Re: [External] Re: [RESEND RFC: timer passthrough 0/9] Support timer passthrough for VM

From: Zhimin Feng
Date: Tue Feb 23 2021 - 08:32:51 EST


Hi

The host timer would be saved when cpu entry the non-root mode, and it would be restored when cpu entry the root mode. So the guest doesn't the host timer.

The host timer would be written to the preemption timer in non-root mode. When the host timer is expired(preemption timer value is '0'), the preemption timer would trigger immediate VMExit, so the host timer would be handled in the preemption timer handler.

Thanks!

Zhimin

在 2021/2/9 上午2:13, Konrad Rzeszutek Wilk 写道:
On Fri, Feb 05, 2021 at 06:03:08PM +0800, Zhimin Feng wrote:
The main motivation for this patch is to improve the performance of VM.
This patch series introduces how to enable the timer passthrough in
non-root mode.
Nice! Those are impressive numbers!

The main idea is to offload the host timer to the preemtion timer in
non-root mode. Through doing this, guest can write tscdeadline msr directly
in non-root mode and host timer isn't lost. If CPU is in root mode,
guest timer is switched to software timer.
I am sorry - but I am having a hard time understanding the sentence
above so let me ask some specific questions.

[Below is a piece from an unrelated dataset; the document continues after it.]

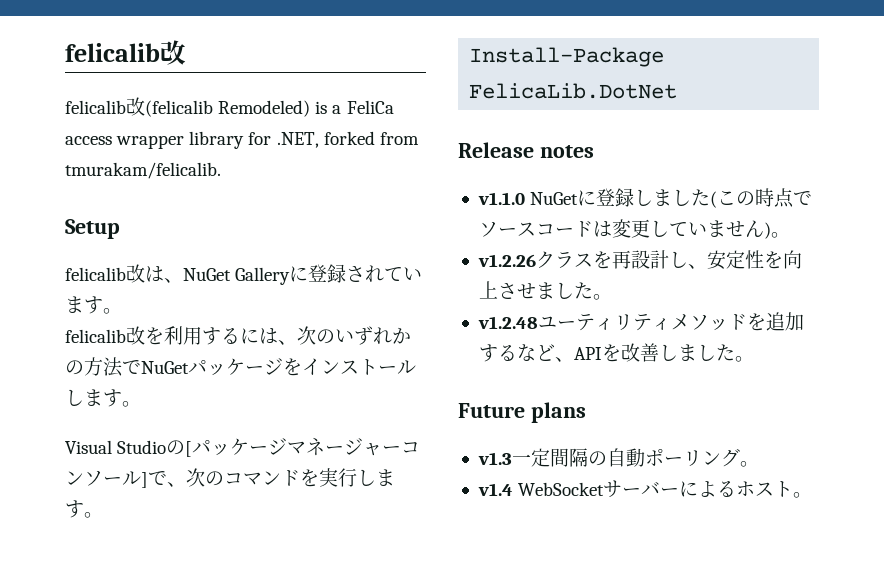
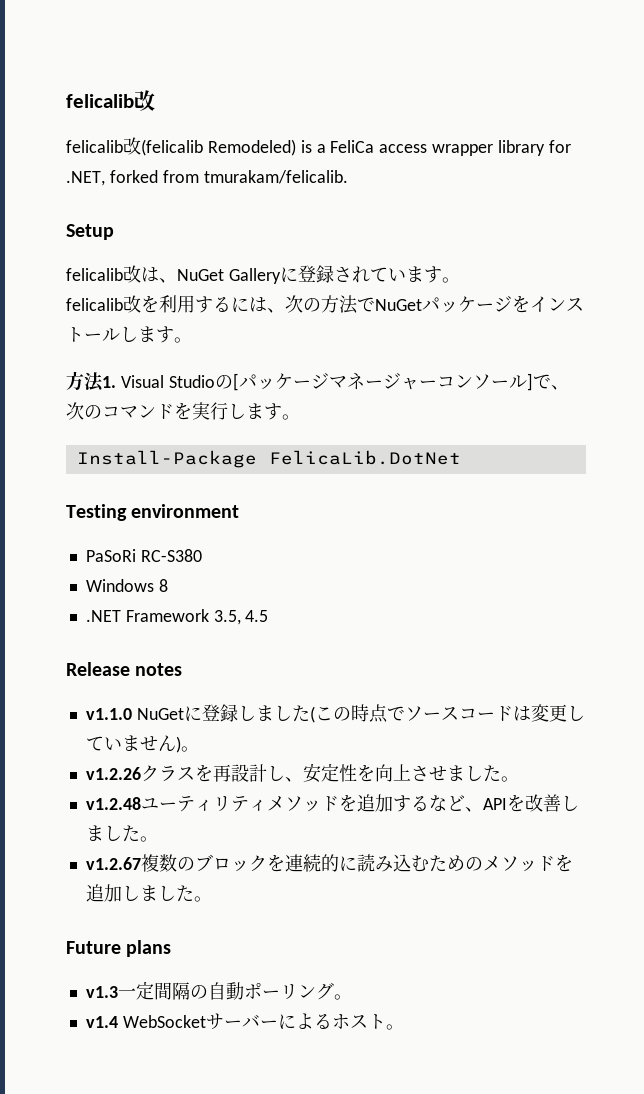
[335,326,411,345] [65,360,84,375] いずれかの -> (321, 305) none
(141, 404) none -> [66,371,116,392] 方法1.
(678, 91) none -> [66,504,240,521] [85,549,202,562] [85,579,168,592] [85,609,269,625] // Testing environment // PaSoRi RC-S380 // Windows 8 // .NET Framework 3.5, 4.5
(754, 359) none -> [85,854,573,872] [85,884,212,902] // v1.2.67複数のブロックを連続的に読み込むためのメソッドを追加しました。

- How do you protect against the guest DoS-ing the host and mucking with
the host timer?

- As in can you explain how the host can still continue scheduling it's
own quanta?

And one more - what happens with Live Migration? I would assume that
becomes a no-go anymore unless you swap in the guest timer back in? So
we end up emulating the MSR again?

Thanks!

Testing on Intel(R) Xeon(R) Platinum 8260 server.

The guest OS is Debian(kernel: 4.19.28). The specific configuration is
is as follows: 8 cpu, 16GB memory, guest idle=poll
memcached in guest(memcached -d -t 8 -u root)

I use the memtier_benchmark tool to test performance
(memtier_benchmark -P memcache_text -s guest_ip -c 16 -t 32
--key-maximum=10000000000 --random-data --data-size-range=64-128 -p 11211
--generate-keys --ratio 5:1 --test-time=500)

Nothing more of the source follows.